ノギス(vernier caliper)は、本尺(主尺)とバーニア(副尺)と呼ばれる2つのスケールを組み合わせ、物体の外径・内径・段差・深さなどを精密に計測するための計測器です。名称はバーニア(vernier)の発明者とされるフランスの数学者ピエール・ヴェルニエに由来するとも言われますが、日本語の「ノギス」はドイツ語の「Nonius」(ノニウス)が語源とされています。
ノギスの構造と各部の役割は以下の通りです。
- 本尺:固定された主目盛りで、mmまたはインチ単位で刻まれている
- バーニア(副尺):本尺と並行してスライドし、0.05mmまたは0.02mm単位の読み取りを可能にする
- 外側ジョー:物体の外径や幅を挟んで測定する
- 内側ジョー:穴や溝の内径を測定する
- デプスバー:溝や穴の深さを測定する棒状の部分
測定値の読み取りは、本尺の目盛りとバーニアの目盛りが一致する位置を組み合わせて行います。現代では目盛りをデジタル表示するデジタルノギスも広く普及しており、読み取りミスを減らし使いやすさが向上しています。

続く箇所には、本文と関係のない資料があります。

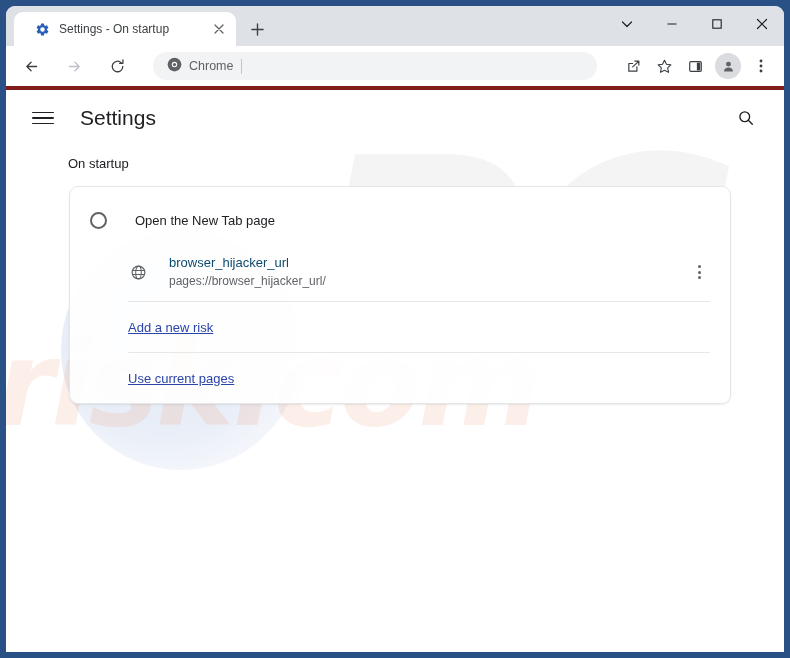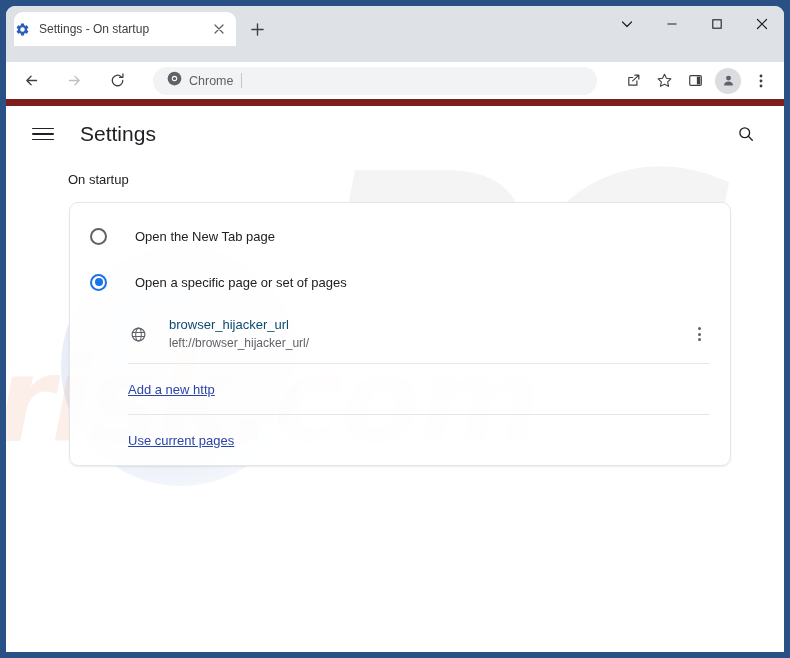--- a/index.html
+++ b/index.html
@@ -39,21 +39,21 @@
     padding-left: 8px;
   }
   .tab {
     position: relative;
     display: flex;
     align-items: center;
     height: 34px;
     width: 222px;
     background: #ffffff;
     border-radius: 9px 9px 0 0;
-    padding: 0 8px 0 0;
+    padding: 0 8px 0 20px;
     gap: 9px;
   }
   .tab-favicon {
     width: 16px; height: 16px;
     flex: 0 0 16px;
     display: flex; align-items: center; justify-content: center;
   }
   .tab-title {
     flex: 1 1 auto;
     font-size: 12px;
@@ -92,22 +92,21 @@
   }
 
   
   .toolbar {
     height: 44px;
     background: #ffffff;
     display: flex;
     align-items: center;
     padding: 0 8px 0 10px;
     gap: 13px;
-    border-bottom: 7px solid #7f1d1d;
-    margin-top: 16px;
+    border-bottom: 4px solid #7f1d1d;
   }
   .tb-icon {
     width: 30px; height: 30px;
     flex: 0 0 30px;
     display: flex; align-items: center; justify-content: center;
     border-radius: 50%;
     cursor: pointer;
   }
   .omnibox {
     flex: 1 1 auto;
@@ -462,48 +461,44 @@
       <div class="section-label">On startup</div>
 
       <div class="card">
 
         <div class="radio-row">
           <span class="radio"></span>
           <span class="radio-label">Open the New Tab page</span>
         </div>
 
 
-        <div class="radio-row">
-          <span class="radio checked"></span>
-          <span class="radio-label">Open a specific page or set of pages</span>
-        </div>
 
         <div class="url-row">
           <span class="globe-icon">
             <svg width="17" height="17" viewBox="0 0 20 20">
               <circle cx="10" cy="10" r="7.5" stroke="#5f6368" stroke-width="1.4" fill="none"></circle>
               <ellipse cx="10" cy="10" rx="3.3" ry="7.5" stroke="#5f6368" stroke-width="1.2" fill="none"></ellipse>
               <path d="M2.8 7.6 H17.2 M2.8 12.4 H17.2" stroke="#5f6368" stroke-width="1.2"></path>
             </svg>
           </span>
           <span class="url-texts">
             <div class="url-name">browser_hijacker_url</div>
-            <div class="url-sub">left://browser_hijacker_url/</div>
+            <div class="url-sub">pages://browser_hijacker_url/</div>
           </span>
           <span class="kebab">
             <i></i>
               <i></i>
               <i></i>
           </span>
         </div>
 
         <div class="divider"></div>
 
         <div class="link-row">
-          <span class="link">Add a new http</span>
+          <span class="link">Add a new risk</span>
         </div>
 
         <div class="divider"></div>
 
         <div class="link-row">
           <span class="link">Use current pages</span>
         </div>
 
       </div>
     </div>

ノギスは機械加工・金属加工・建築・電子機器製造・品質管理など幅広い分野で必須の工具であり、工業高校や職業訓練校でも基本計測器として学習されます。
使い方・例文
機械工場でエンジン部品のボルト穴の直径をノギスで計測し、設計図の寸法公差(許容誤差)内に収まっているかを確認する、といった場面で使われます。